[Modification records]

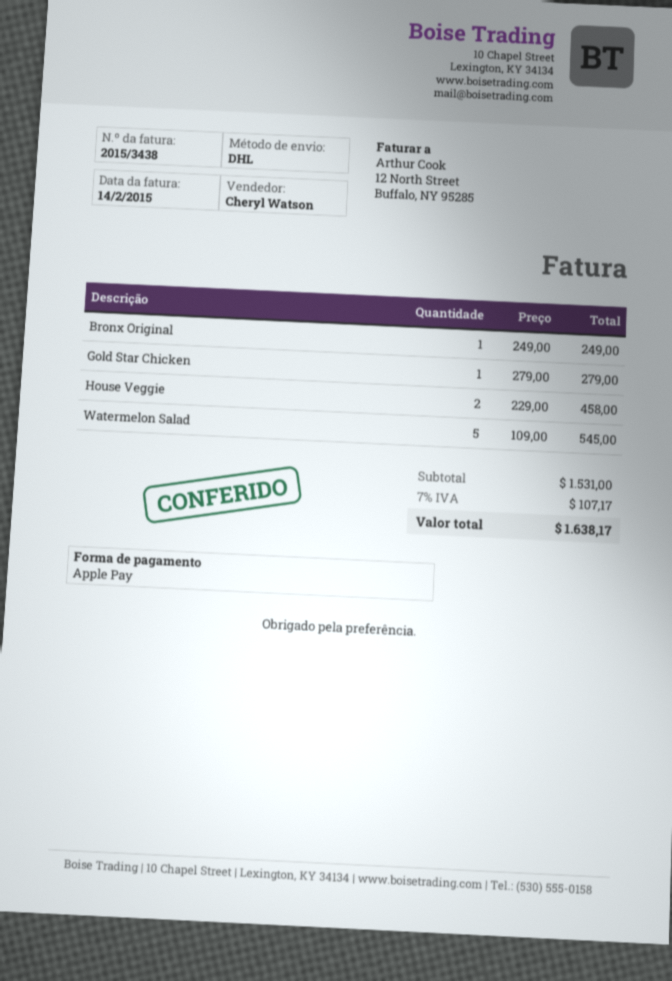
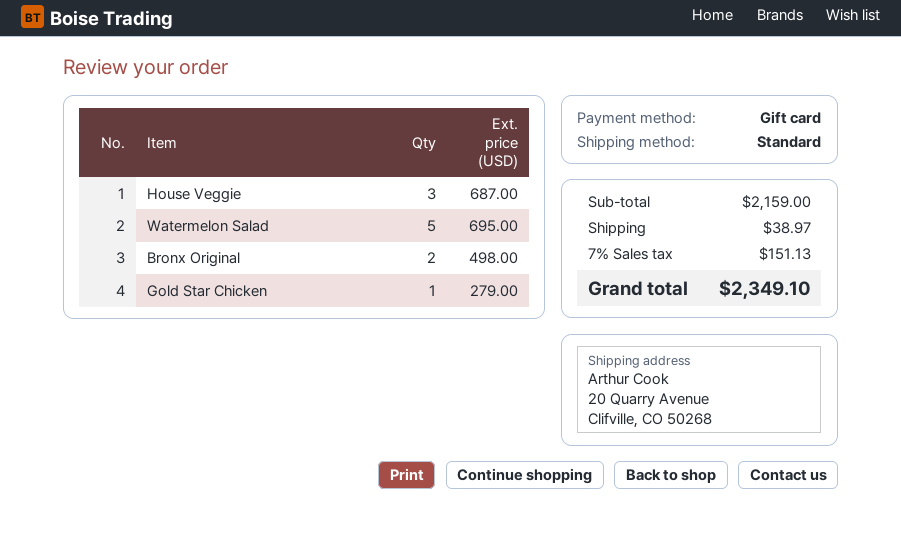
payment method: Apple Pay -> gift card
shipping method: DHL -> standard
Bronx Original: 1 for 249.00 -> 2 for 498.00
House Veggie: 2 for 458.00 -> 3 for 687.00
Watermelon Salad: 5 for 545.00 -> 5 for 695.00
subtotal: 1531.00 -> 2159.00
shipping: none -> 38.97
tax: 7% = 107.17 -> 7% = 151.13
total: 1638.17 -> 2349.10

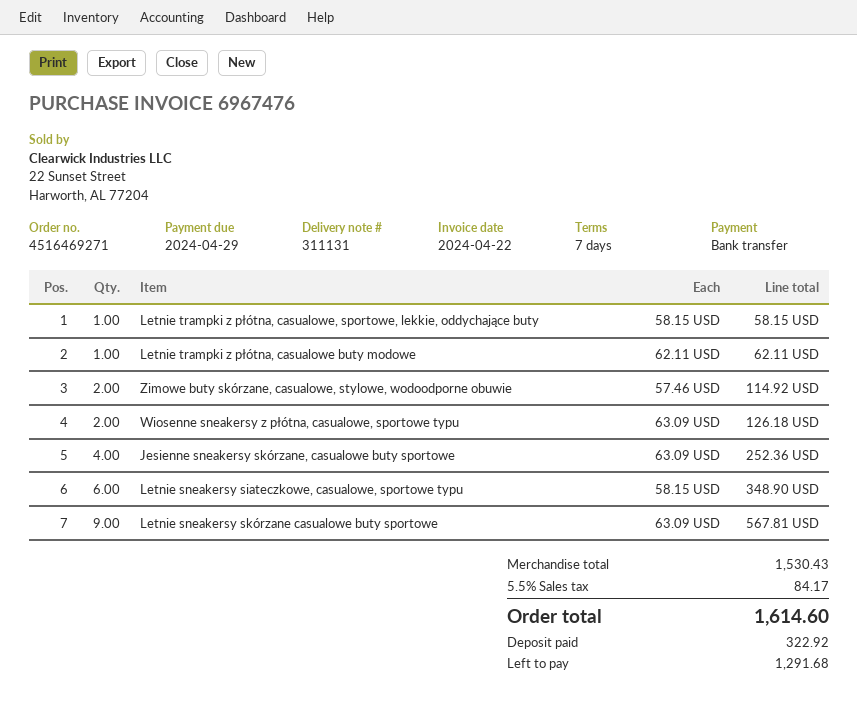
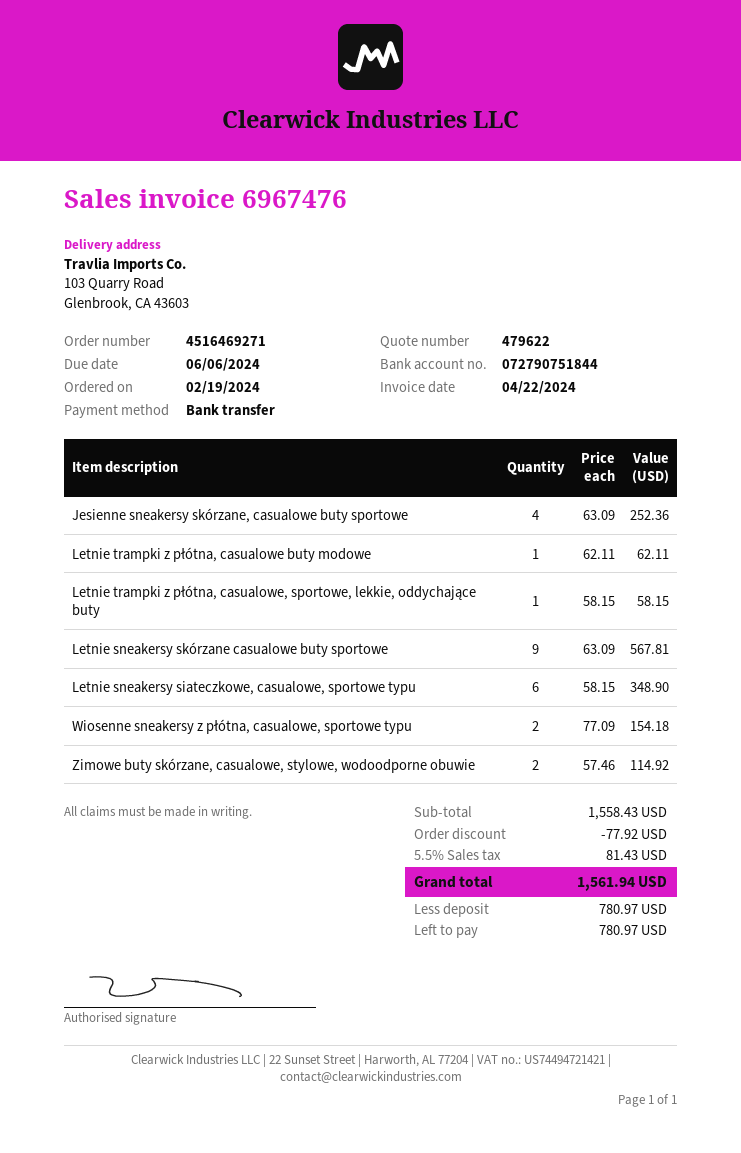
due date: 2024-04-29 -> 2024-06-06
Wiosenne sneakersy z płótna, casualowe, sportowe typu: 2 x 63.09 = 126.18 -> 2 x 77.09 = 154.18
subtotal: 1530.43 -> 1558.43
discount: none -> 77.92
tax: 5.5% = 84.17 -> 5.5% = 81.43
total: 1614.60 -> 1561.94
deposit: 322.92 -> 780.97
balance: 1291.68 -> 780.97

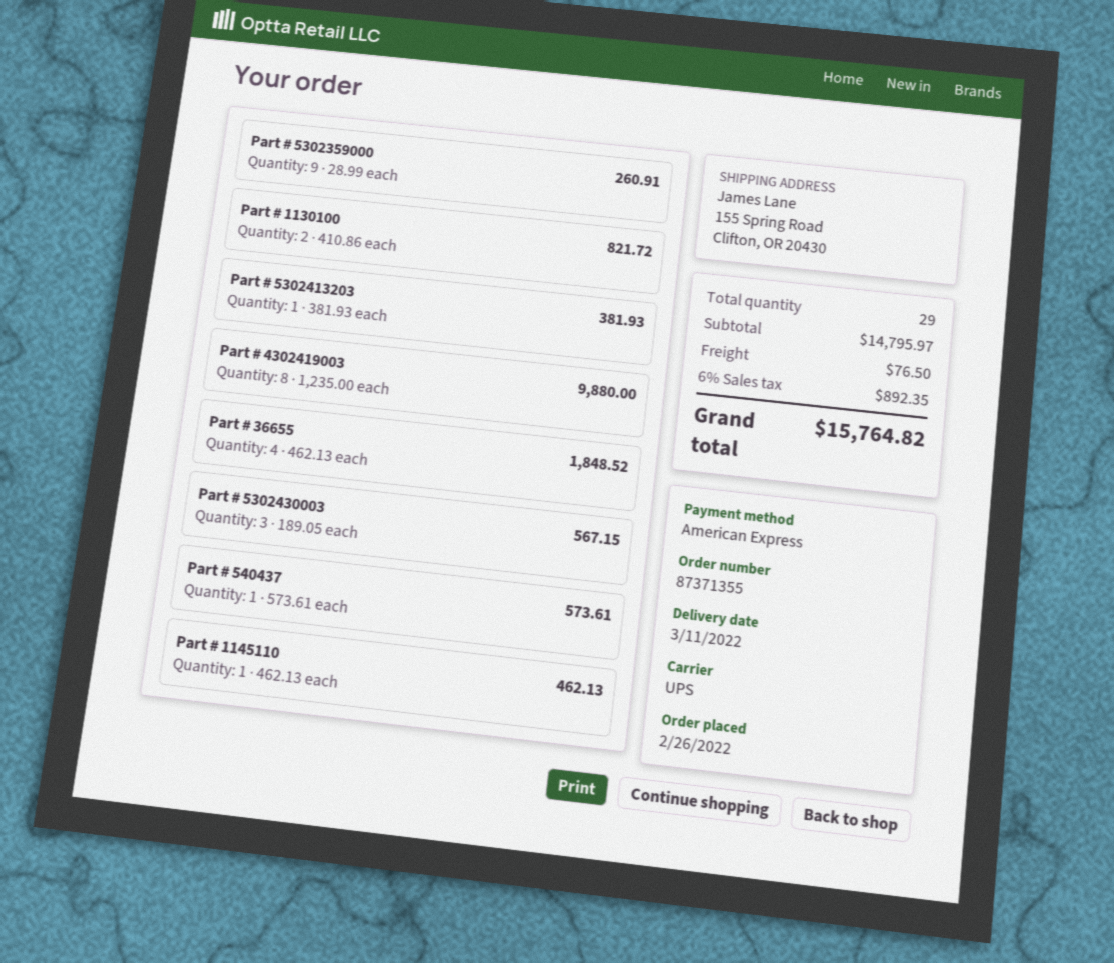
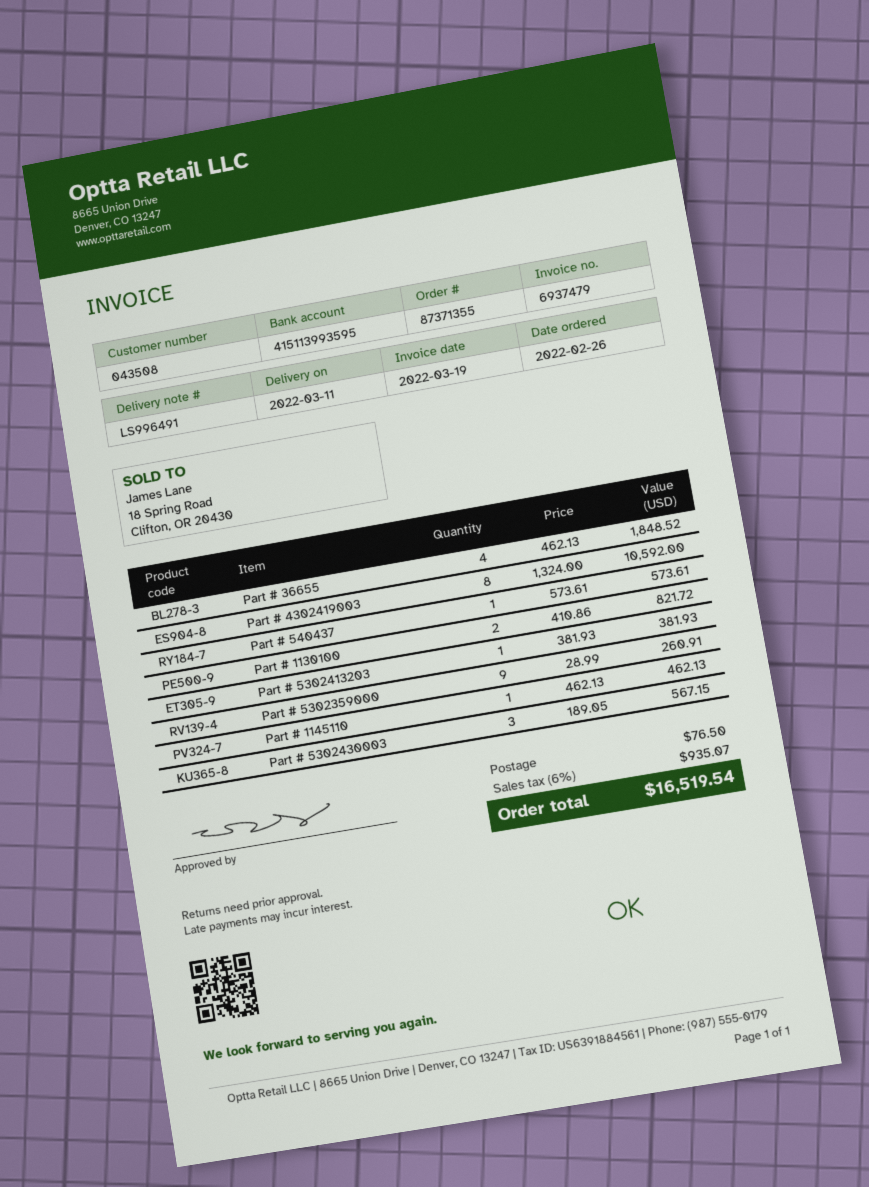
Part # 4302419003: 8 x 1235.00 = 9880.00 -> 8 x 1324.00 = 10592.00
tax: 6% = 892.35 -> 6% = 935.07
total: 15764.82 -> 16519.54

- Exercise goal
How many of the lines above contain the word "shipping"? Only the number should be given.

- Answer for the task
2